So, I have been reading The Hunger Games.
This is why I never get anything done, you know? I’d decided that I was going to bide my time on the blackwork, really study for it and plan it and make it the best it could be.
And then I read the first book of The Hunger Games, and, for some reason, I thought “Oh wow, the best way to get out this new fannish excitement is clearly to immortalise it in cross stitch.”
Sigh.
So I did.
And I still am.
And I probably will be for the foreseeable.
My love of children’s and YA literature isn’t exactly a secret. I think that at its best it can be more original than adult fantasy and sci-fi, and more fun than any amount of quirky midlist fiction. The woefully underrated Robin Jarvis’s Whitby Witches trilogy changed my life, as did his Deptford Mice, Deptford Histories and Wyrd Museum books.

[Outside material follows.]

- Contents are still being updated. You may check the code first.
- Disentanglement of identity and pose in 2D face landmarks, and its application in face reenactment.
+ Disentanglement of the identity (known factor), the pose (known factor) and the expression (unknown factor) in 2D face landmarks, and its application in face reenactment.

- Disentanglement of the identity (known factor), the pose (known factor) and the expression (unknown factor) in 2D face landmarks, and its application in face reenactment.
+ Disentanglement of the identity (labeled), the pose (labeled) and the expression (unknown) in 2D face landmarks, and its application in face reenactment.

Mortal Engines, Scott Westerfeld’s Leviathan and Behemoth (still need Goliath), The Edge Chronicles, Terry Jones’s children’s books, Harry Potter (come on, he doesn’t need a link), and now The Hunger Games. It’s a good time to be learning to read, guys.
It’s strange – I hate horror films with a passion, can’t stand them and can’t watch them with my eyes open, but I adore books that horrify me. The Deptford Histories were probably the first books I read that genuinely scared the hell out of me. The Alchymist’s Cat is technically a book about talking cats in Tudor London. Aww, right? No. These cats dick each other over in the most horrendous ways, as do the humans in the story, and Jarvis seems to revel in the filth of the period. These are not books that would make you want to live in Tudor times. Plague doctors and evil magic cats. No thank you.

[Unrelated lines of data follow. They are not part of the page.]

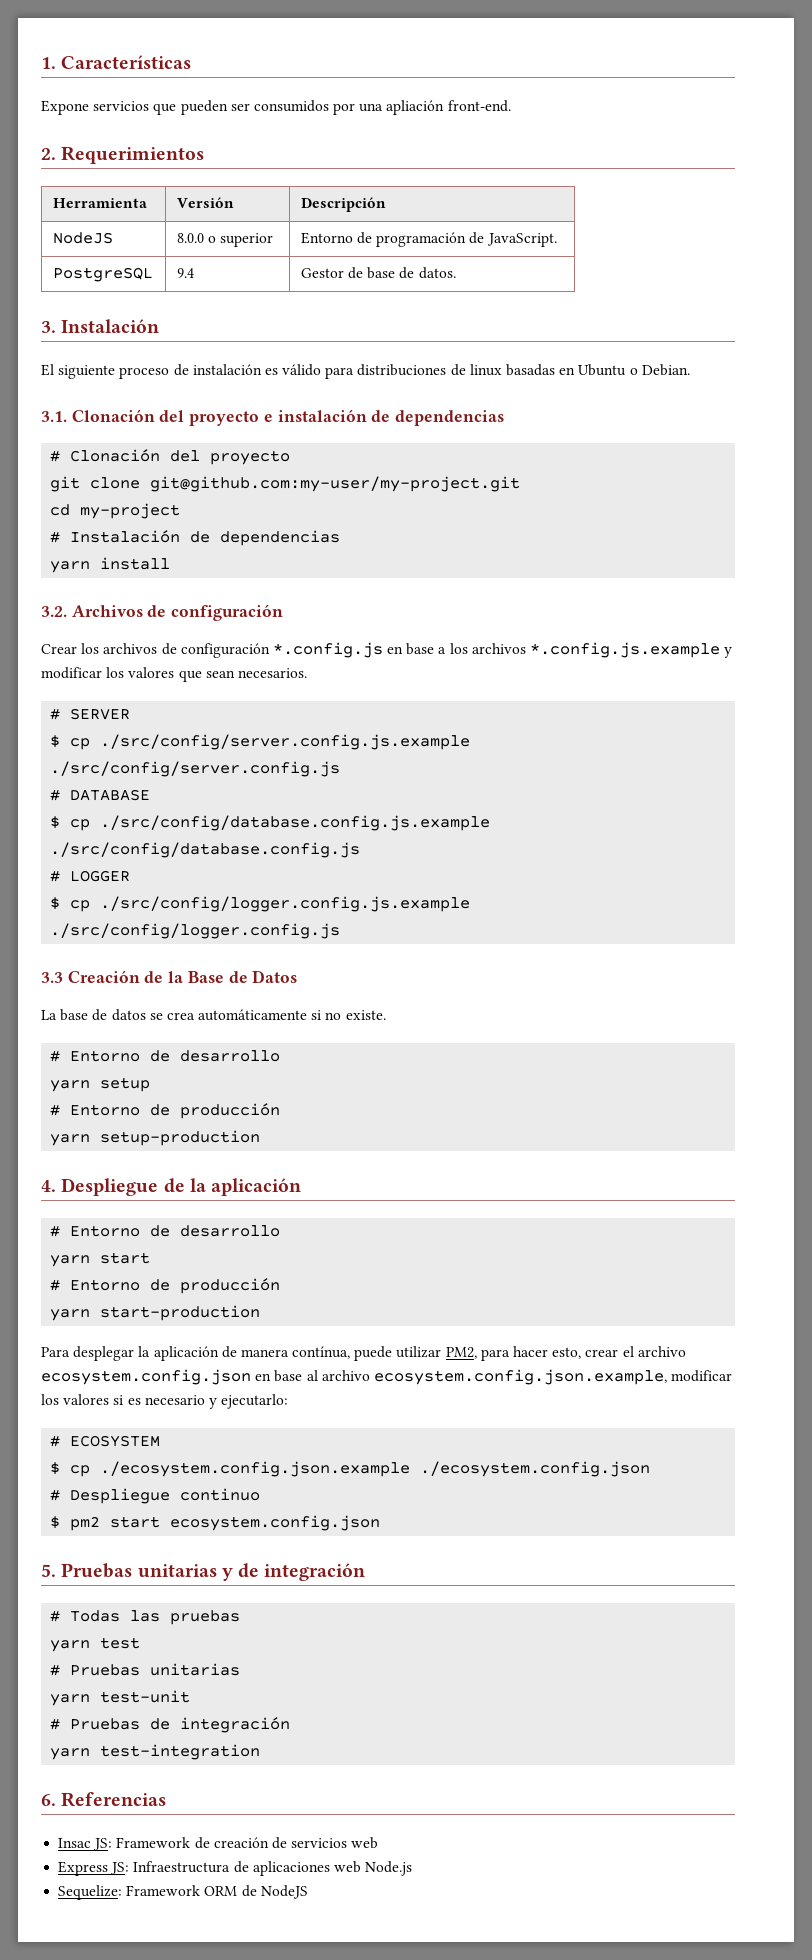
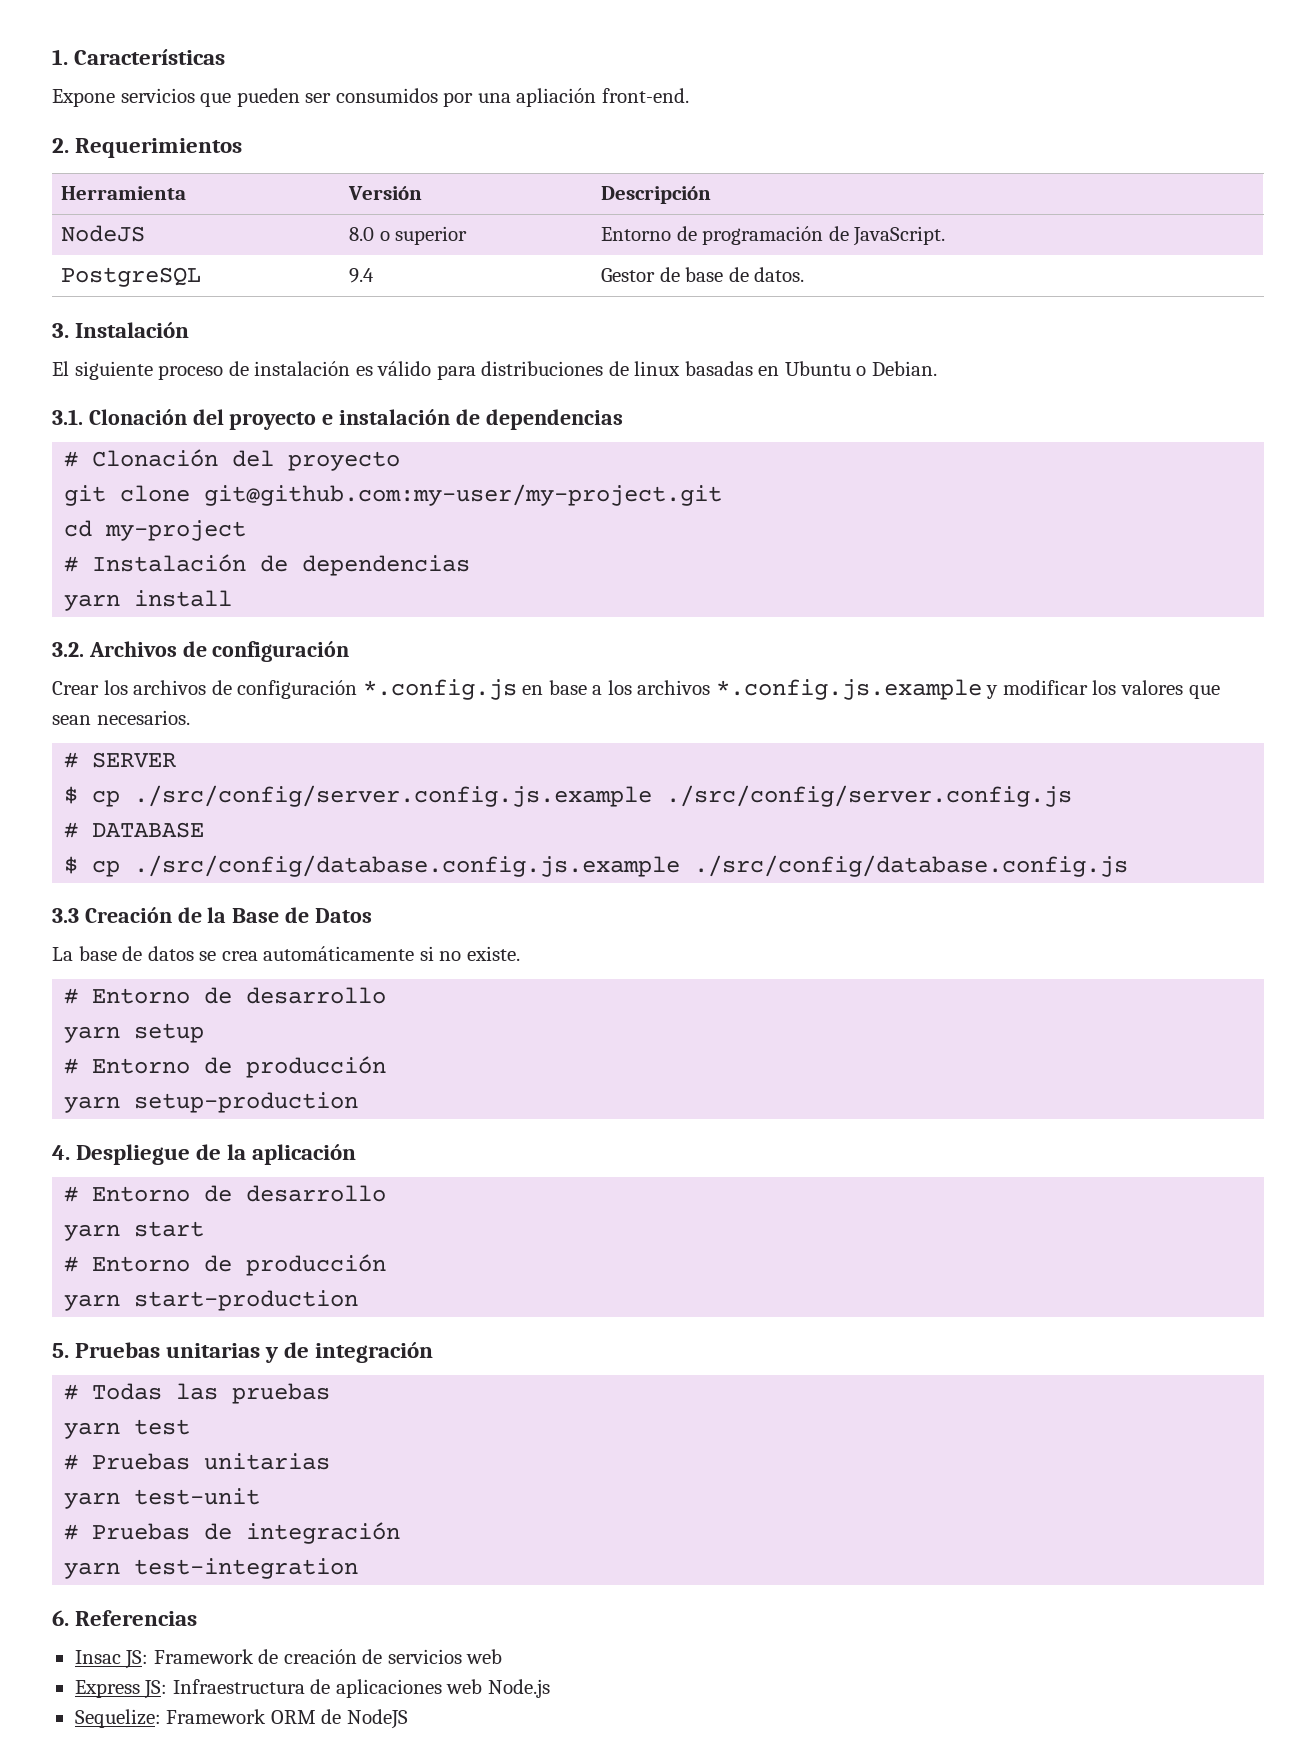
- NodeJS | 8.0.0 o superior | Entorno de programación de JavaScript.
+ NodeJS | 8.0 o superior | Entorno de programación de JavaScript.
- # LOGGER
- $ cp ./src/config/logger.config.js.example ./src/config/logger.config.js
- Para desplegar la aplicación de manera contínua, puede utilizar PM2, para hacer esto, crear el archivo ecosystem.config.json en base al archivo ecosystem.config.json.example, modificar los valores si es necesario y ejecutarlo:
- # ECOSYSTEM
- $ cp ./ecosystem.config.json.example ./ecosystem.config.json
- # Despliegue continuo
- $ pm2 start ecosystem.config.json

One of the things I was tempted to do when I first heard about The Hunger Games was to compare it to Battle Royale, which I also love in all its forms (and which also deeply affected me back in secondary school/college when I first watched it at like 1am on the Sci Fi channel, back when it was called that. I was pleasantly, pleasantly surprised that I couldn’t compare them. The premise of “kids kill each other as part of a state campaign to keep the people down” is the same, but that’s it. Both Takami and Collins have made it their own, and made it a product of their own countries and times. The subject is dealt with in completely different ways. Takami takes an entire class of kids and uses those dynamics and the students’ histories with each other and personal lives to explore this awful scenario, while Collins focuses on her viewpoint character and links the “kids killing each other” bit in with a larger narrative of revolt and rebellion. Battle Royale relies on traditionally Japanese classroom dynamics and the desire for conformity, touching on a lot of Japanese societal issues (look at any of the female characters, and the way the students have so often been failed by the adults responsible for them, each bringing years of baggage onto the island for their motivations), whereas The Hunger Games is about a government who wants to keep the masses down not to enforce mass conformity and the appearance of equality, but to keep themselves in the (ultimately unsustainable) lives to which they are accustomed. These stories are coming from vastly different places. The differences far outweigh the superficial similarities.
There is no way to compare the two, and certainly no way to claim that Collins plagiarised anything, unless you’re an internet hipster who desperately wants to be controversial and/or doesn’t understand how reading works. End of story.
And, all that said, here’s part one in a short series of Hunger Games cross stitches!
For this I basically smushed together two different patterns that I came across. I found this pattern here, which has fabulous shading, but it was too small for what I wanted to do. So I tried and mostly succeeded to transpose that shading onto this pattern here, which was big enough, but I wasn’t too big on the way it’s shaded.
And voilà! Mockingjay cross stitch!
I’m currently working on a Foxface cross stitch, because Foxface is awesome. Then I’m going to have to do a Rue, and a Johanna Mason, and Peeta, and oh god, it’s never going to stop!